(DATA FOR THIS TASK)

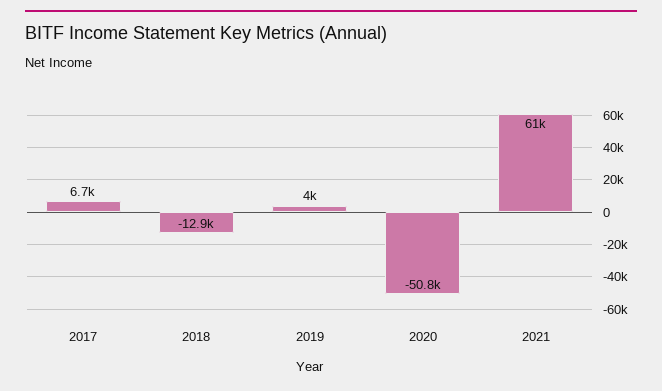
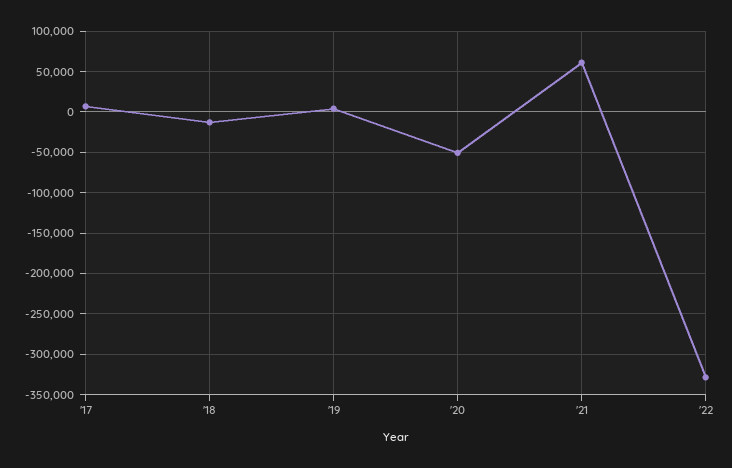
'22: none -> -330000

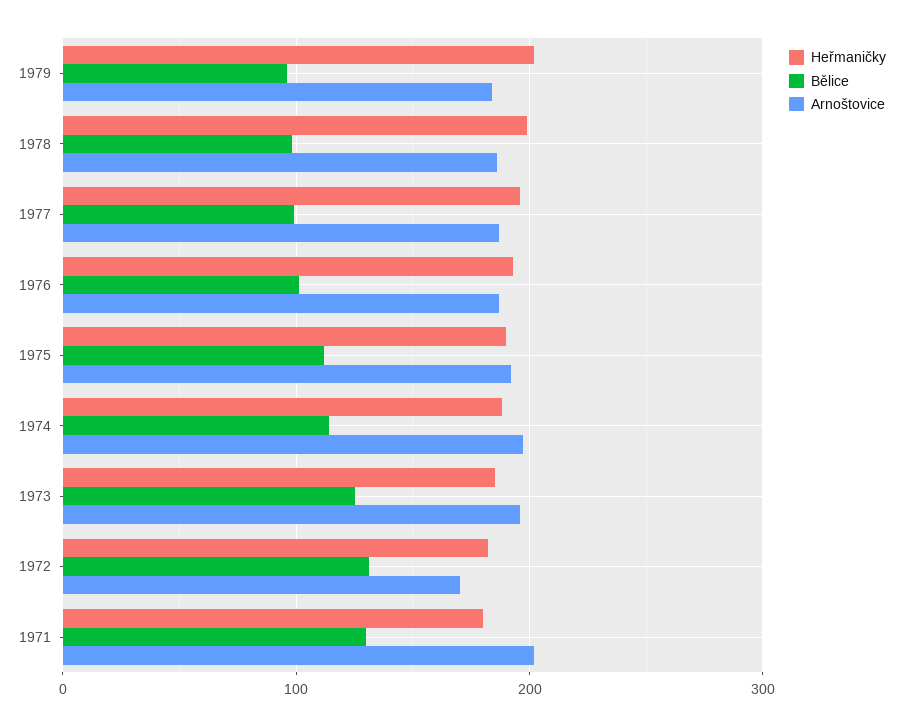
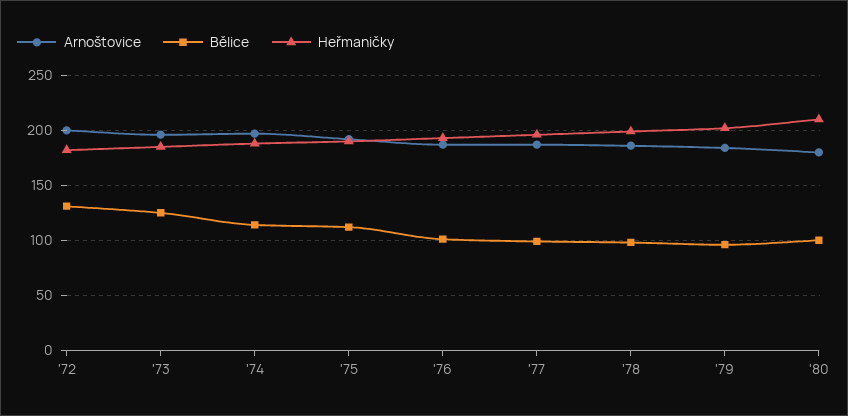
Arnoštovice, 1972: 170 -> 200
Heřmaničky, 1971: 180 -> none
Bělice, 1971: 130 -> none
Arnoštovice, 1971: 200 -> none
Arnoštovice, '80: none -> 180
Bělice, '80: none -> 100
Heřmaničky, '80: none -> 210

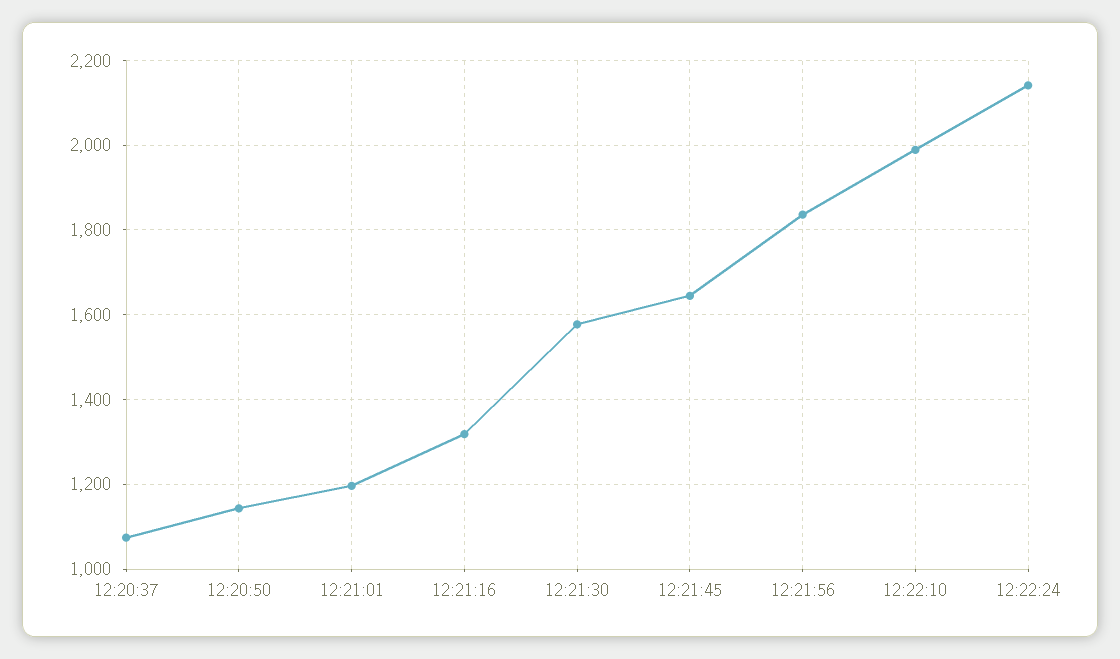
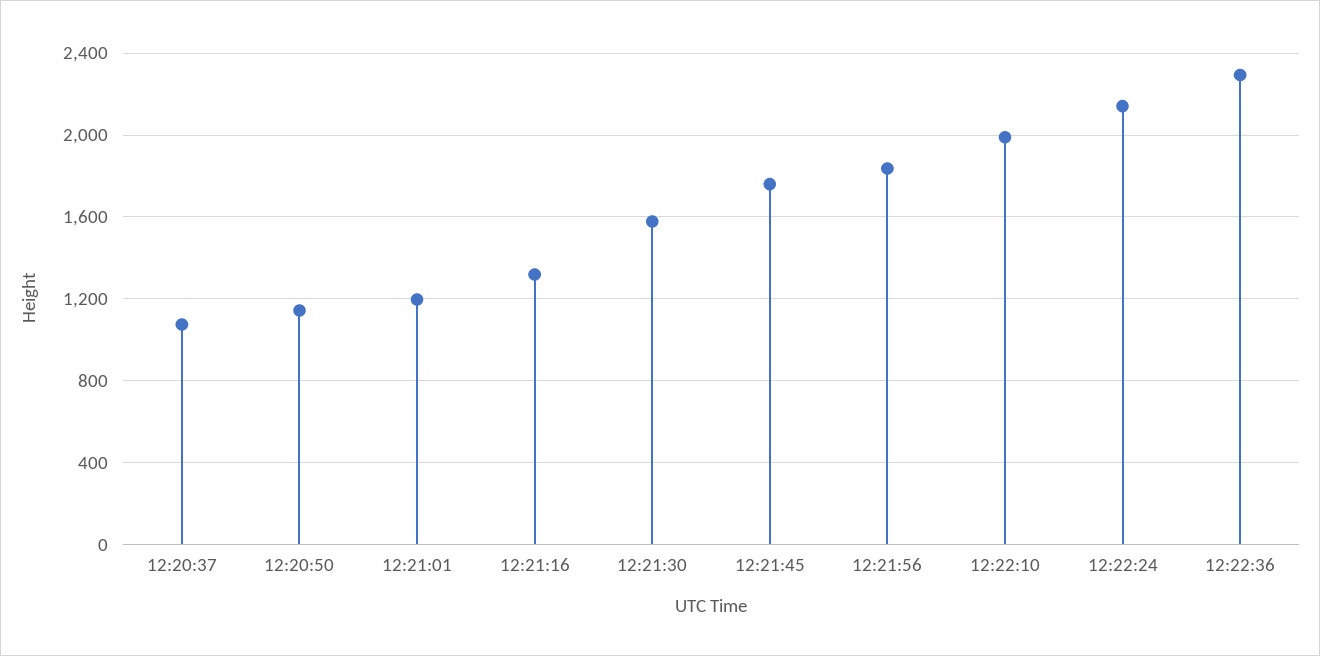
12:21:45: 1640 -> 1750
12:22:36: none -> 2300

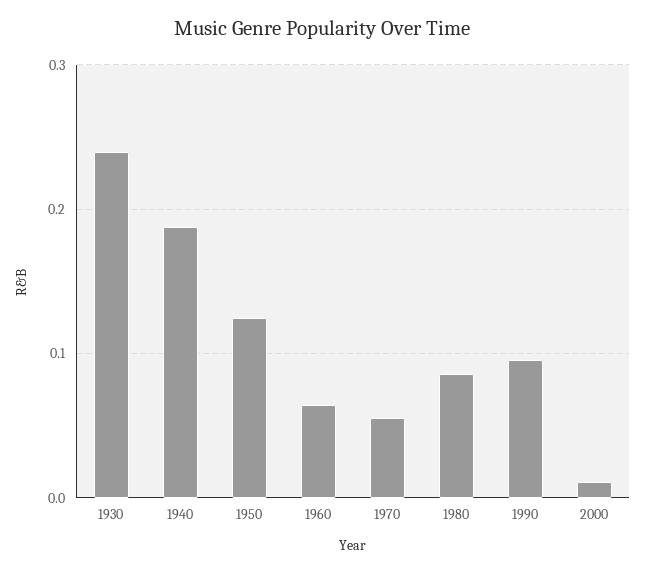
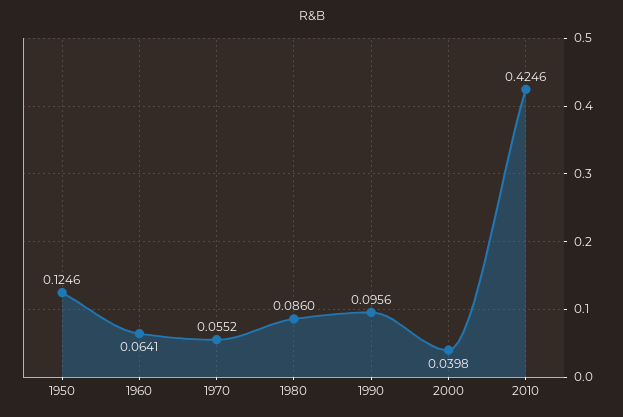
1930: 0.24 -> none
1940: 0.19 -> none
2000: 0.01 -> 0.0398
2010: none -> 0.4246

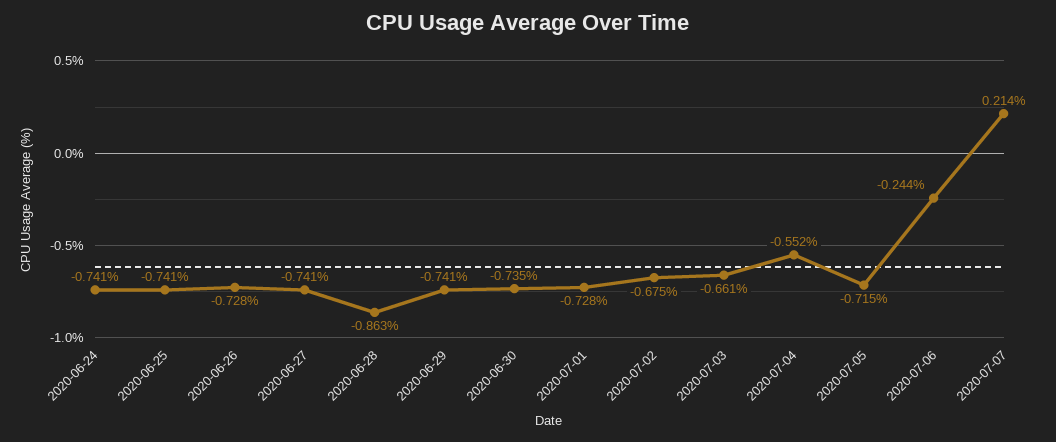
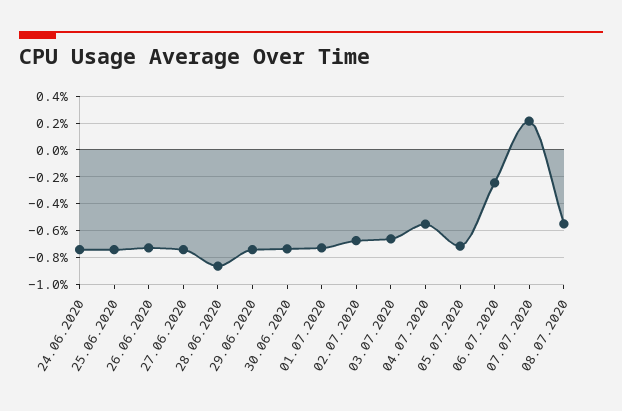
08.07.2020: none -> -0.55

(End DATA FOR THIS TASK)

AIM OF THE TASK - Everything in the records must be returned exactly, except the pictures.

FINAL ANSWER -
'22: none -> -330000

Arnoštovice, 1972: 170 -> 200
Heřmaničky, 1971: 180 -> none
Bělice, 1971: 130 -> none
Arnoštovice, 1971: 200 -> none
Arnoštovice, '80: none -> 180
Bělice, '80: none -> 100
Heřmaničky, '80: none -> 210

12:21:45: 1640 -> 1750
12:22:36: none -> 2300

1930: 0.24 -> none
1940: 0.19 -> none
2000: 0.01 -> 0.0398
2010: none -> 0.4246

08.07.2020: none -> -0.55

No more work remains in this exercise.